WHAT THE TASK ASKS :: Show each line in the listing below that contains the word "none".

EXERCISE INPUT ::

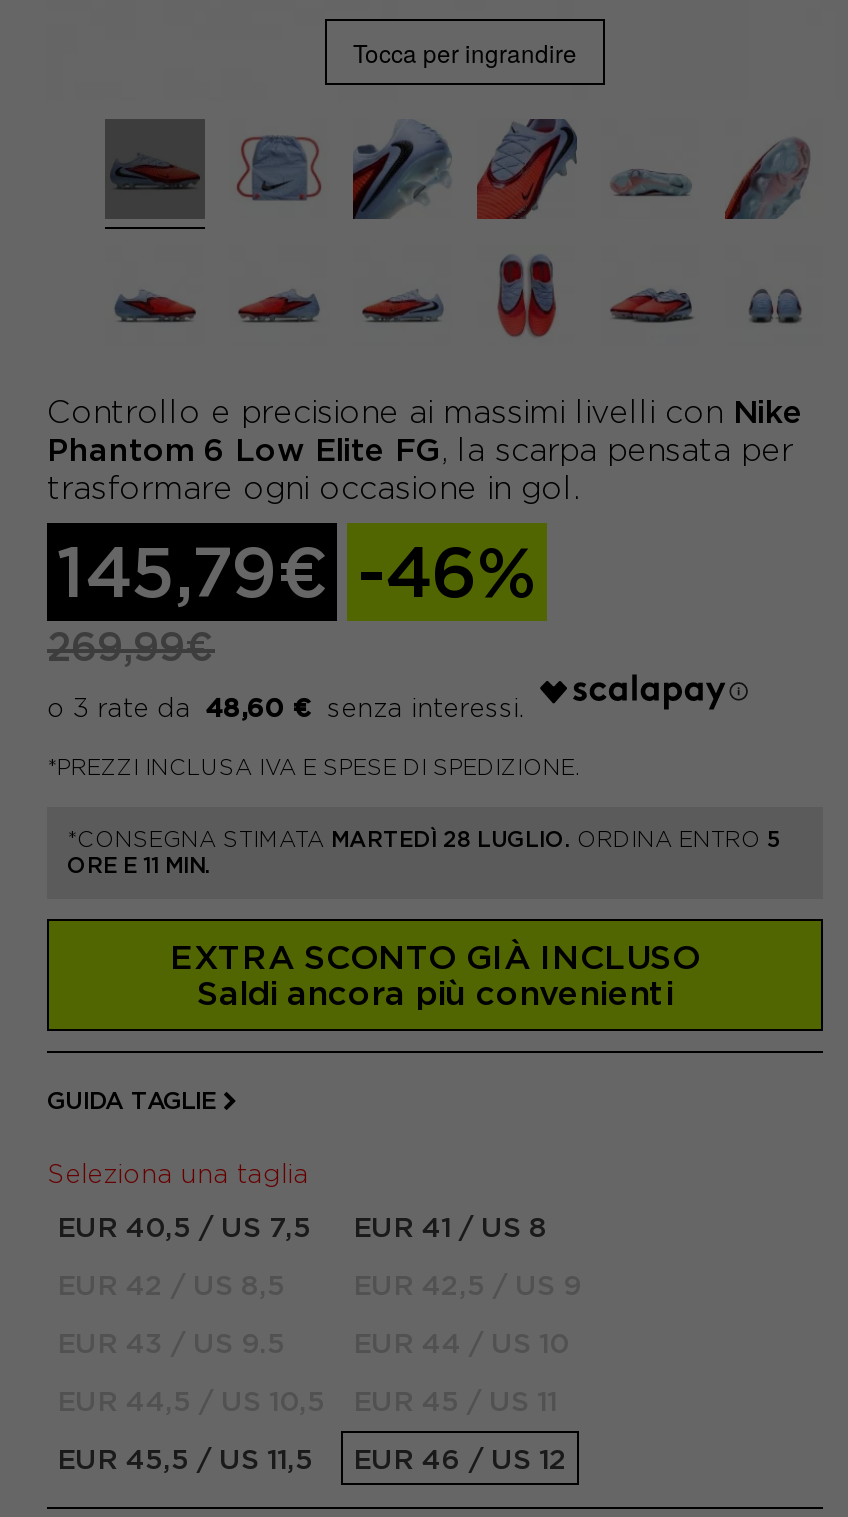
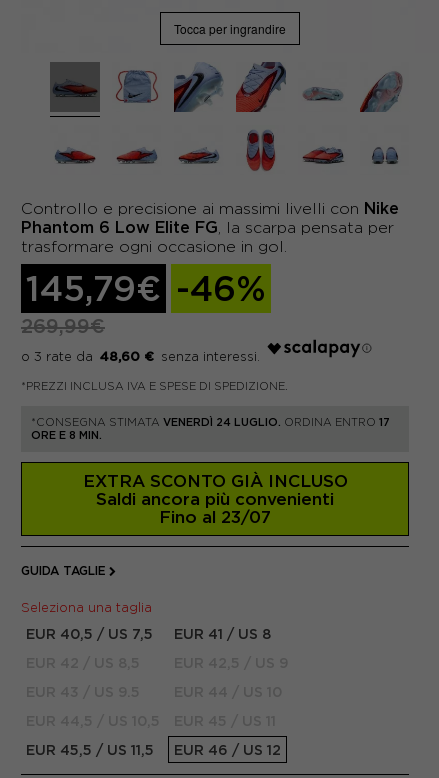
[67,827,781,851] *CONSEGNA STIMATA MARTEDÌ 28 LUGLIO. ORDINA ENTRO 5 -> [31,416,390,428] *CONSEGNA STIMATA VENERDÌ 24 LUGLIO. ORDINA ENTRO 17
[67,853,211,877] ORE E 11 MIN. -> [31,429,102,441] ORE E 8 MIN.
none -> [159,507,271,526] Fino al 23/07

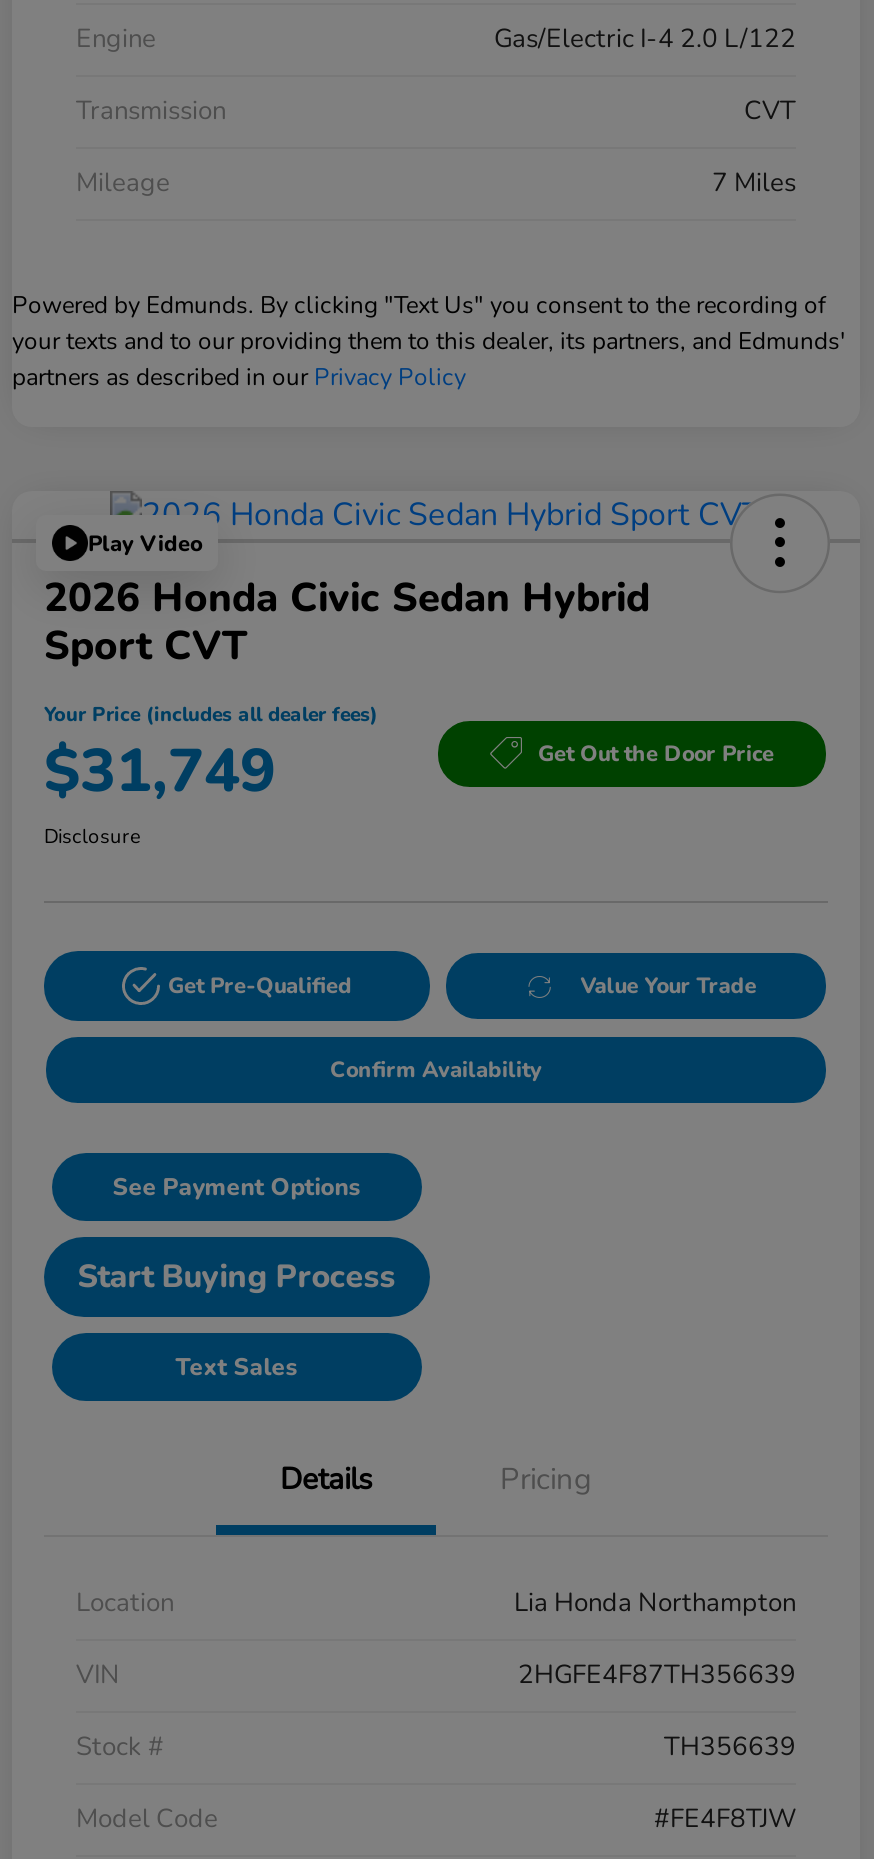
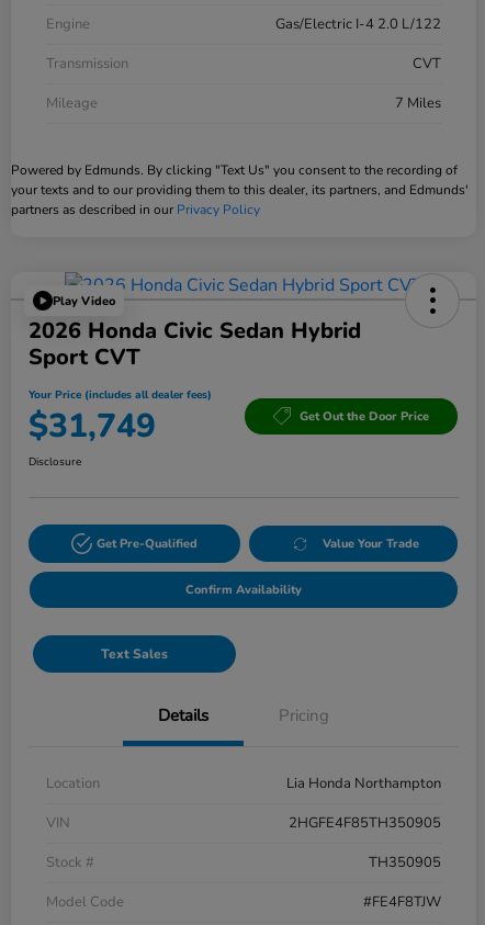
[78,1171,396,1299] See Payment Options | Start Buying Process -> none
[518,1657,796,1693] 2HGFE4F87TH356639 -> [289,813,441,833] 2HGFE4F85TH350905
[664,1729,796,1765] TH356639 -> [369,853,441,873] TH350905

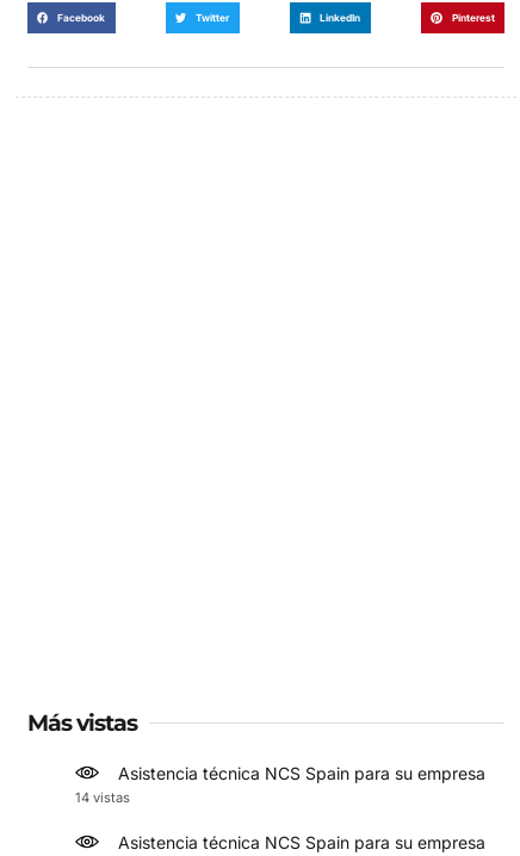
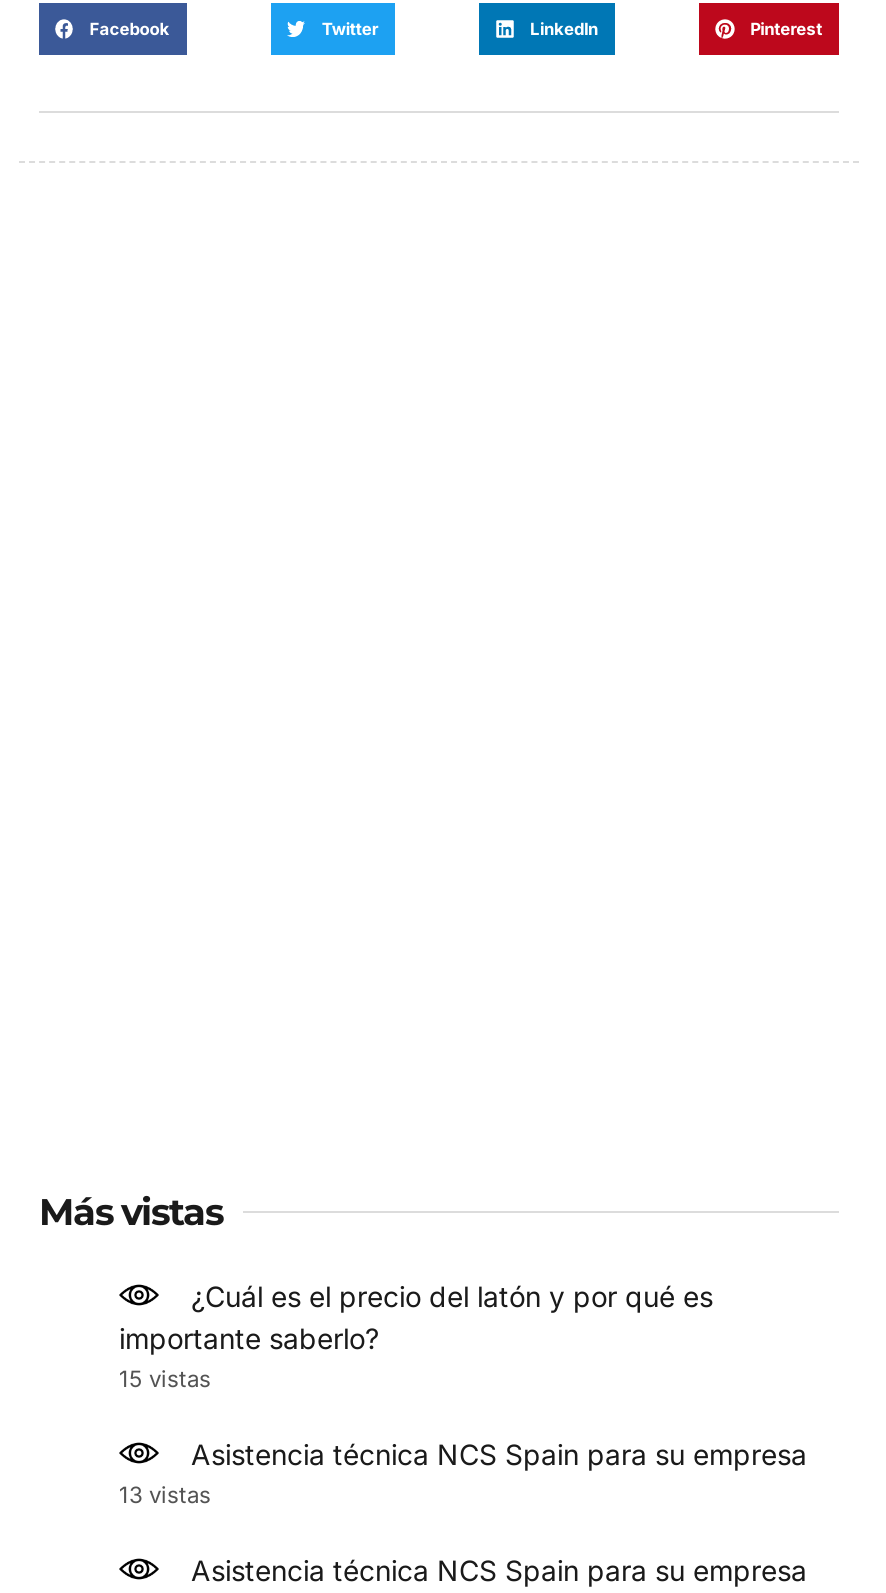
none -> [119,1278,713,1392] ¿Cuál es el precio del latón y por qué es | importante saberlo? | 15 vistas
[75,789,130,805] 14 vistas -> [119,1480,211,1508] 13 vistas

TASK RESULT ::
none -> [159,507,271,526] Fino al 23/07
[78,1171,396,1299] See Payment Options | Start Buying Process -> none
none -> [119,1278,713,1392] ¿Cuál es el precio del latón y por qué es | importante saberlo? | 15 vistas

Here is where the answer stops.